In it, Beauvoir made the now famous pronouncement: "One is not born, but rather becomes a woman." Patriarchal society is still reeling from the implications of this revolutionary assertion made more than 30 years ago. Anatomy, Beauvoir taught us, is not destiny; what we call "woman" is not in any essential way different from man, rather a socially constructed being, an Other created by man to ensure his own privileged status as universal subject, the measure of all things. The belief that womens' lives need not be ruled by their bodies, that the self-serving notion of an "eternal feminine" need not limit the possibilities for women to achieve their professional goals has been and remains fundamental to the movement for sexual equality which has swept over Western societies in the second half of the 20th Century.

And yet the Beauvoir I mourn for is not or not merely the mother of modern feminism. For contrary to popular belief, "The Second Sex" is not the work of a militant feminist. By her own admission, Beauvoir was not a feminist when she wrote the book, she became one as a result of the effect it produced on other women. "The Second Sex" is the work of an extraordinarily gifted female thinker, a woman intellectual, and for many these expressions are contradictions in terms.

To grow up in the 1950s was to experience the full horror of the anti-intellectualism so rampant in American society. Intellectuals, facetiously described as "egg-heads" or "pointy-heads" were the butt of many jokes. For any child growing up at that time to aspire to lead a life of the mind was a challenge, for a girl it was an act of courage, not to say folly. It meant certain unpopularity, even ostracism. Men, it was said, did not make passes at girls who wore glasses: to read was to court spinsterhood.

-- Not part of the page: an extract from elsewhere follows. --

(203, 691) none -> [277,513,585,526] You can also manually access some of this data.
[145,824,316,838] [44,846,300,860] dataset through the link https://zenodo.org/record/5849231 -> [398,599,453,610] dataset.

One knew, of course, from reading biographies of famous women that, against all odds, ever since the founding of the Republic women in America had achieved great things, overcoming class, race and sex prejudices without the benefit of affirmative action. There was, however, a figure missing from this pantheon of great women: I read of nurses and doctors, social workers and lawyers, all pioneers in their respective fields and yet all examples of the feminine role of devotion to others.

I never read of a woman whose sole claim to fame was the distinction of her mind, whose greatest passion was not service to others, but the play of ideas. For if a writer is one who loves words, the intellectual is one who loves ideas.

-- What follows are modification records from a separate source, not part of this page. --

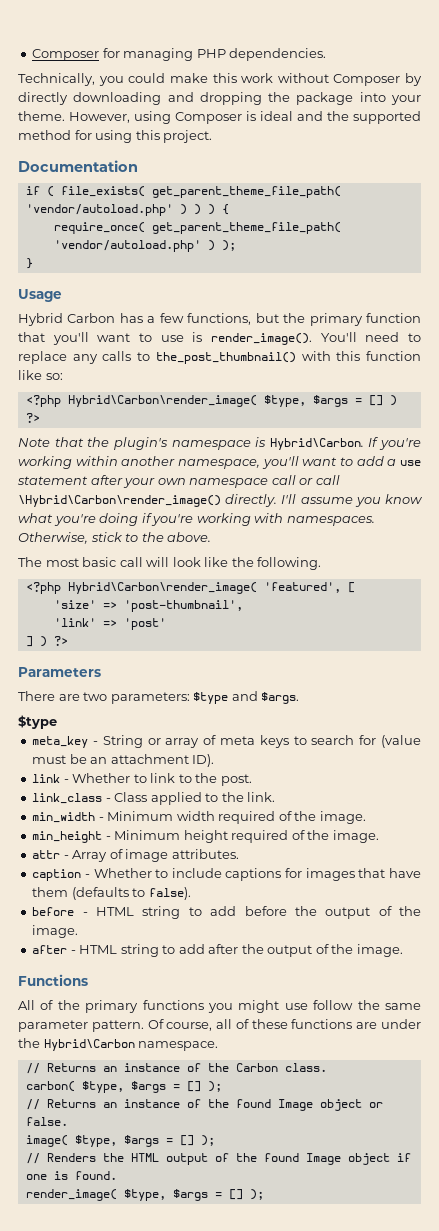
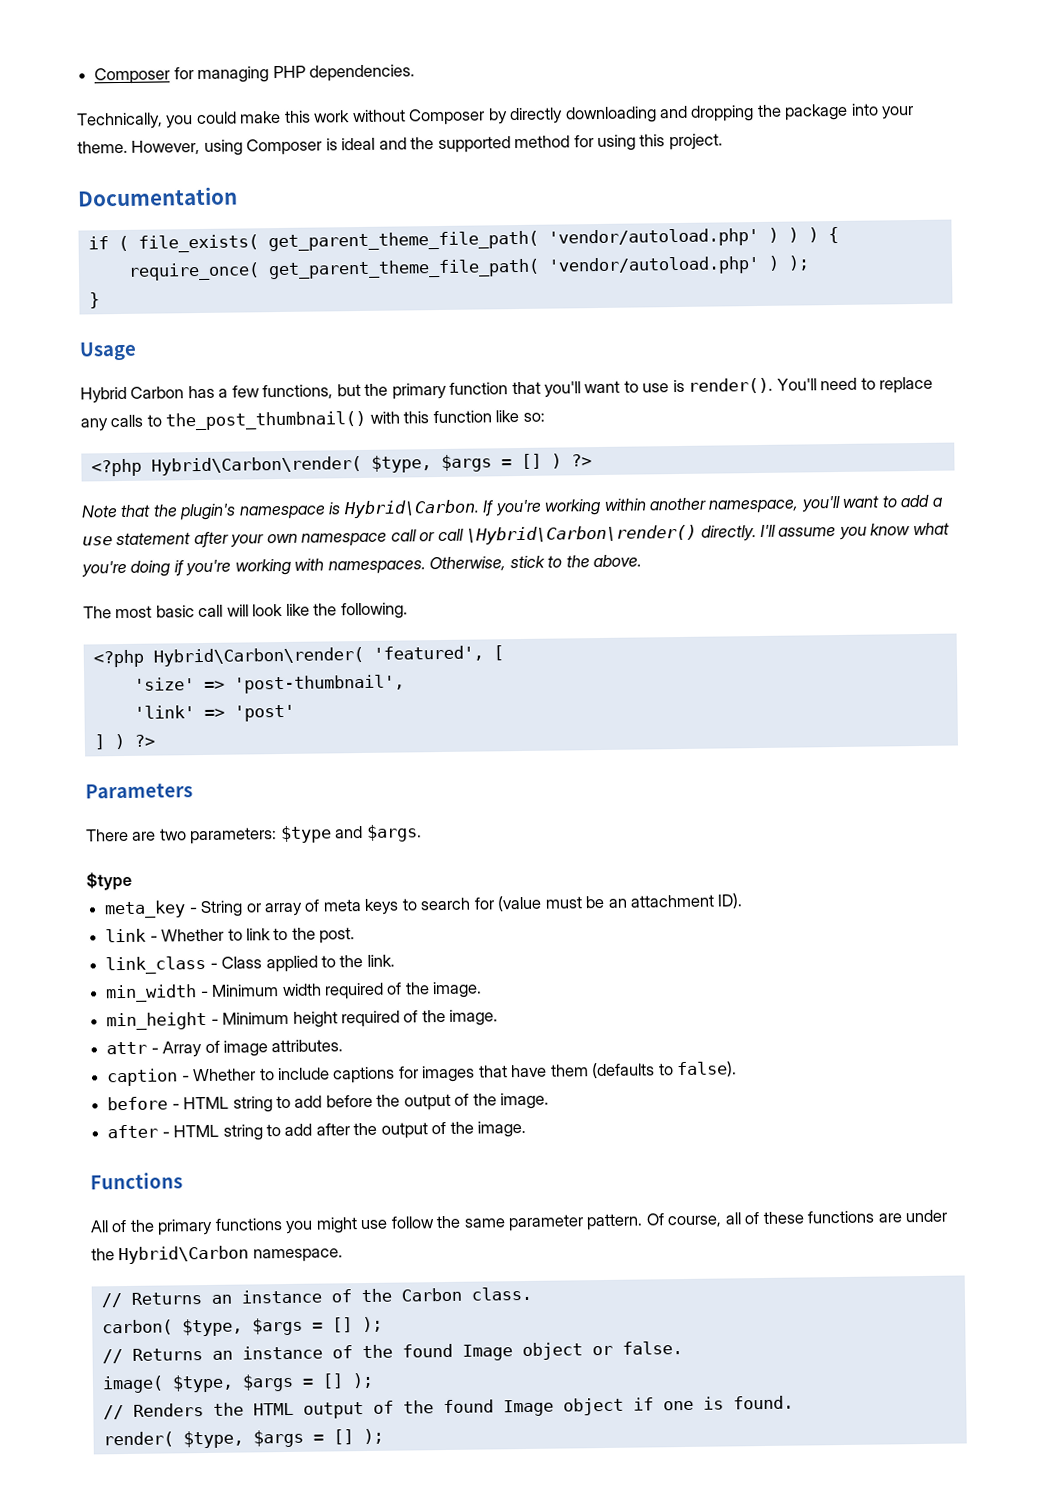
[210,333,312,345] render_image(). -> [688,377,774,394] render().
[67,395,257,407] Hybrid\Carbon\render_image( -> [150,455,362,476] Hybrid\Carbon\render(
[18,495,221,507] \Hybrid\Carbon\render_image() -> [466,524,698,545] \Hybrid\Carbon\render()
[67,582,257,594] Hybrid\Carbon\render_image( -> [152,646,364,667] Hybrid\Carbon\render(
[25,1189,117,1201] render_image( -> [102,1431,174,1448] render(

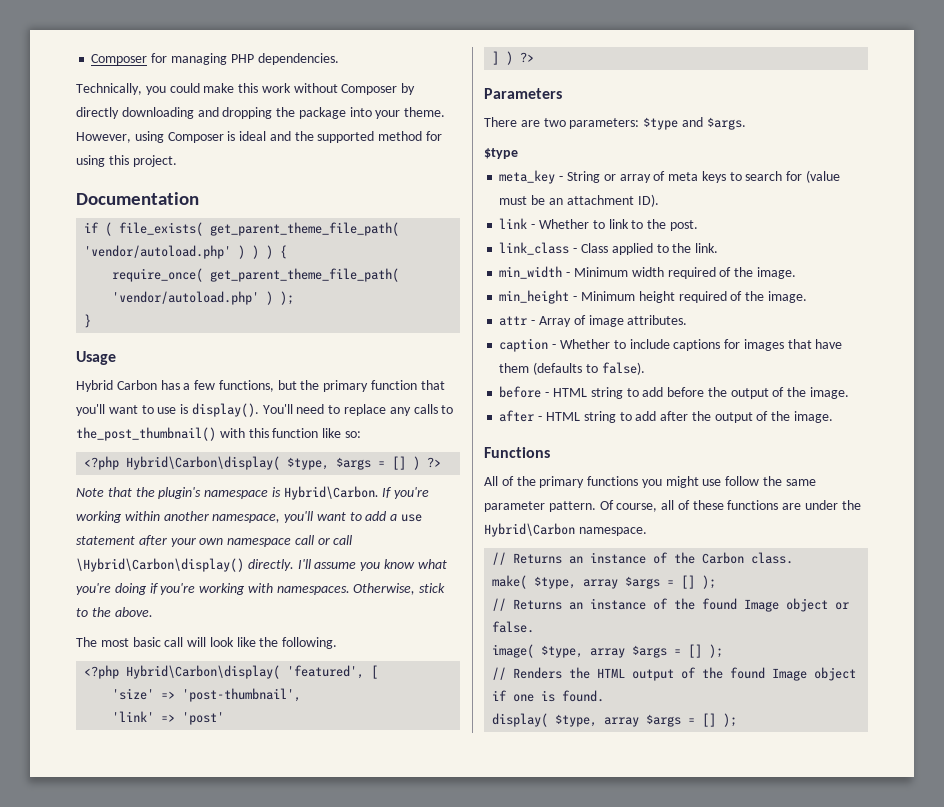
[688,377,774,394] render(). -> [191,403,259,417] display().
[150,455,362,476] Hybrid\Carbon\render( -> [126,456,281,470] Hybrid\Carbon\display(
[466,524,698,545] \Hybrid\Carbon\render() -> [76,558,244,572] \Hybrid\Carbon\display()
[152,646,364,667] Hybrid\Carbon\render( -> [126,665,281,679] Hybrid\Carbon\display(
[101,1318,243,1337] carbon( $type, -> [492,575,619,589] make( $type, array
(234, 1383) none -> [590,648,626,658] array
[102,1430,244,1449] render( $type, -> [492,713,640,727] display( $type, array

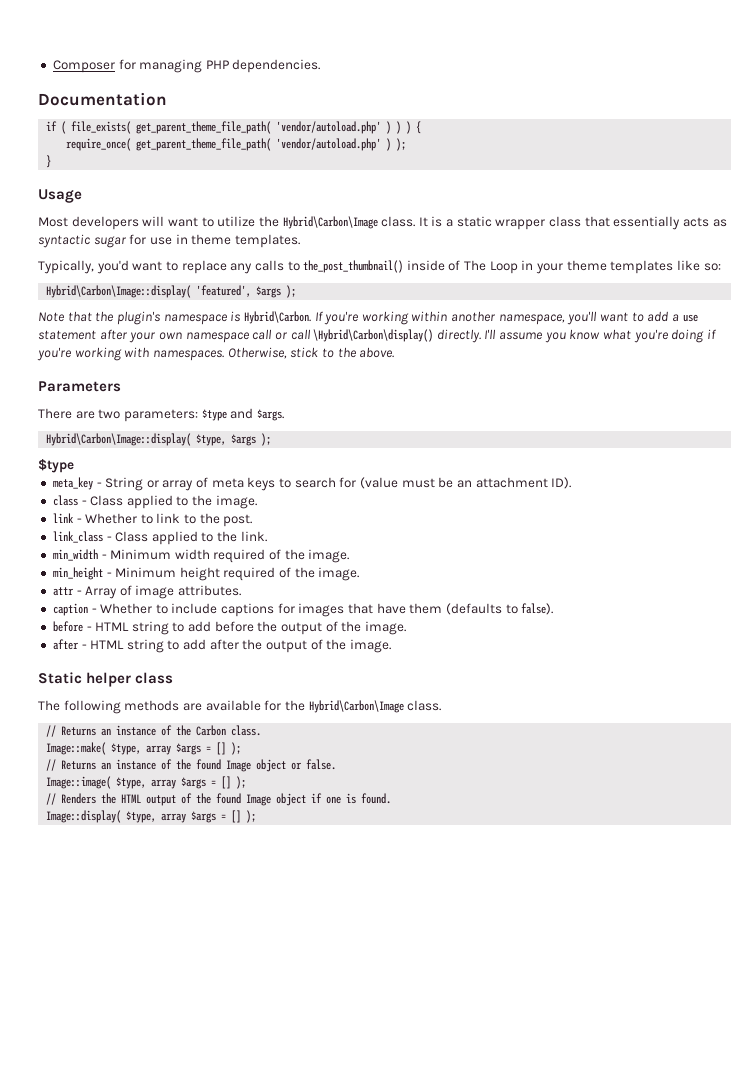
[76,83,416,95] [76,107,446,119] [76,131,443,143] [76,155,177,167] // Technically, you could make this work without Composer by directly downloading and dropping the package into your theme. However, using Composer is ideal and the supported method for using this project. -> (321, 66) none
[76,380,445,392] [76,403,325,417] Hybrid Carbon has a few functions, but the primary function that you'll want to use is display(). You'll need -> [38,216,727,230] [38,234,300,248] [38,260,163,274] Most developers will want to utilize the Hybrid\Carbon\Image class. It is a static wrapper class that essentially acts as syntactic sugar for use in theme templates. // Typically, you'd want
[219,428,361,438] [84,456,442,470] with this function like so: // <?php Hybrid\Carbon\display( $type, $args = [] ) ?> -> [406,260,721,274] [46,285,297,298] inside of The Loop in your theme templates like so: // Hybrid\Carbon\Image::display( 'featured', $args );
[76,637,338,649] [84,665,379,679] [112,688,302,702] [112,711,225,725] [492,51,535,65] // The most basic call will look like the following. // <?php Hybrid\Carbon\display( 'featured', [ // 'size' => 'post-thumbnail', // 'link' => 'post' // ] ) ?> -> (395, 352) none
(746, 123) none -> [46,433,272,446] // Hybrid\Carbon\Image::display( $type, $args );
(659, 200) none -> [52,495,257,509] // class - Class applied to the image.
[484,447,550,458] [484,476,816,488] [484,500,861,512] [484,523,647,537] Functions // All of the primary functions you might use follow the same parameter pattern. Of course, all of these functions are under the Hybrid\Carbon namespace. -> [38,672,174,687] [38,700,442,714] Static helper class // The following methods are available for the Hybrid\Carbon\Image class.
[492,575,528,589] make( -> [46,742,107,755] Image::make(
[492,644,535,658] image( -> [46,776,112,789] Image::image(
[492,713,549,727] display( -> [46,810,122,823] Image::display(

To be female and intellectual in the '50s was to have to make up your life a day at a time, without any model to guide your steps. Until, that is, you discovered Simone de Beauvoir. Here at last was a woman who had achieved international recognition for the sheer brilliance of her mind.

For her life, as she recounts it in her autobiography, was not so much that of a writer, though she was a prize-winning novelist, not so much that of a political activist, though she and Jean Paul Sartre were indefatigable champions of peace and justice, but of an intellectual. Her uncompromising commitment to a life animated by ideas made it possible for women struggling against isolation and ridicule to pursue their own intellectual activities, however strange and unfeminine they might appear to others. In short, by her example, Beauvoir empowered others.

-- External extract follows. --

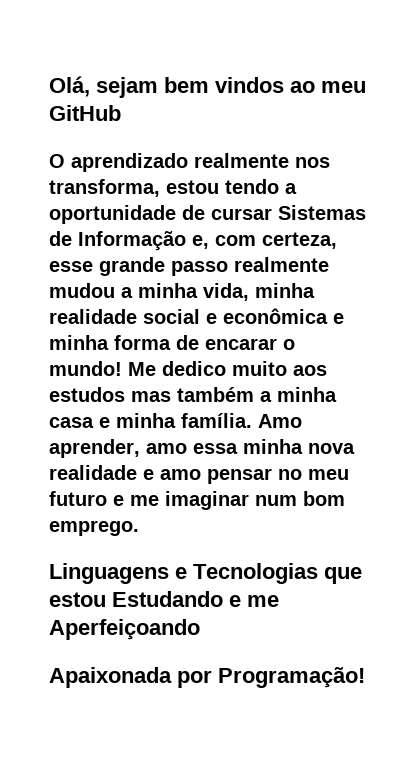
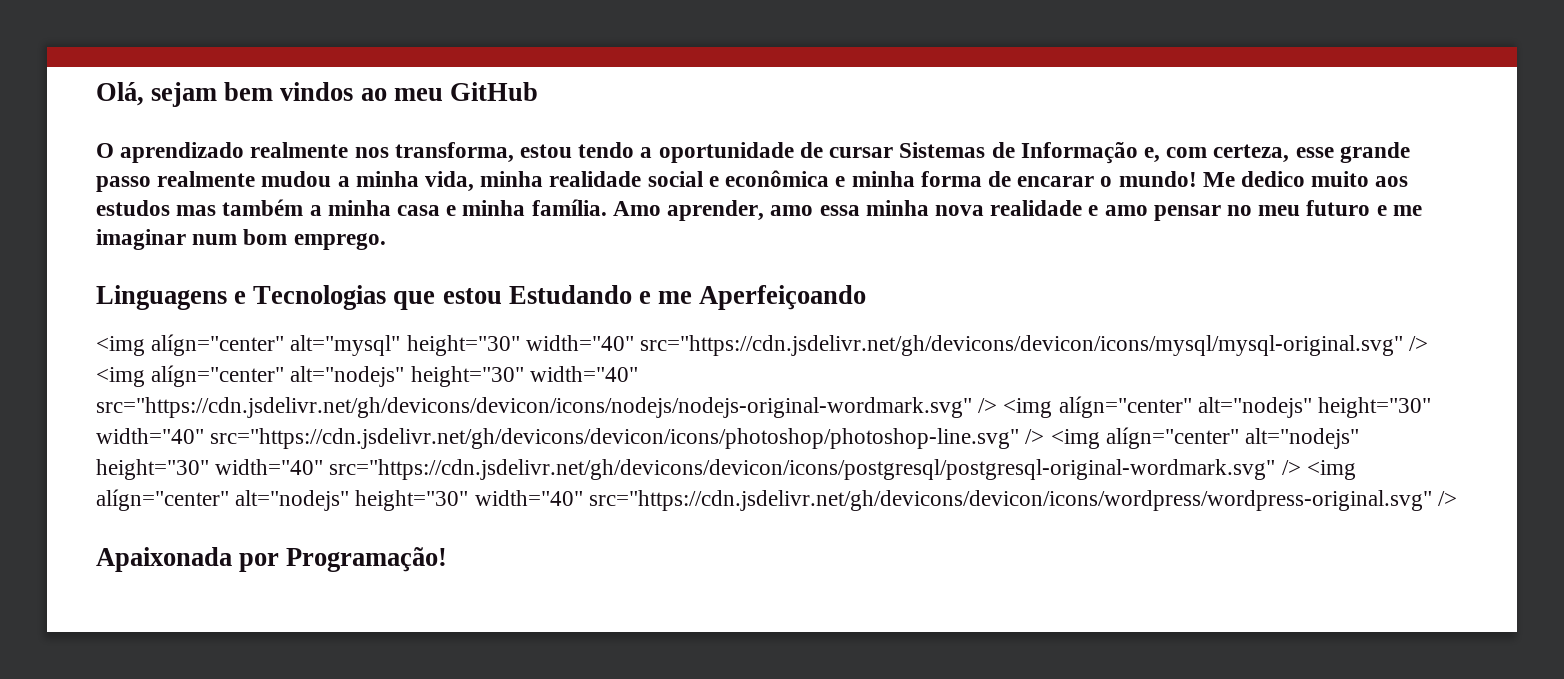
(200, 629) none -> [96,334,1429,356] [96,365,638,387] [96,396,1432,418] [96,427,1360,449] [96,459,1356,480] [96,489,1458,511] // <img alígn="center" alt="mysql" height="30" width="40" src="https://cdn.jsdelivr.net/gh/devicons/devicon/icons/mysql/mysql-original.svg" /> <img alígn="center" alt="nodejs" height="30" width="40" src="https://cdn.jsdelivr.net/gh/devicons/devicon/icons/nodejs/nodejs-original-wordmark.svg" /> <img alígn="center" alt="nodejs" height="30" width="40" src="https://cdn.jsdelivr.net/gh/devicons/devicon/icons/photoshop/photoshop-line.svg" /> <img alígn="center" alt="nodejs" height="30" width="40" src="https://cdn.jsdelivr.net/gh/devicons/devicon/icons/postgresql/postgresql-original-wordmark.svg" /> <img alígn="center" alt="nodejs" height="30" width="40" src="https://cdn.jsdelivr.net/gh/devicons/devicon/icons/wordpress/wordpress-original.svg" />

And yet, today, many are those among Beauvoir's spiritual daughters who feel that in one crucial respect she failed us. By her example and through her writings, Beauvoir implied that for women family life and the life of the mind were incompatible. For Beauvoir a woman could not have it all: It was either the book or the baby, never both. Beauvoir, who never did want to "have it all," provided women who did, who do with no supportive analysis of the multiple forces--economic, political, cultural-- that conspire to assign to women the primary responsibility for child care.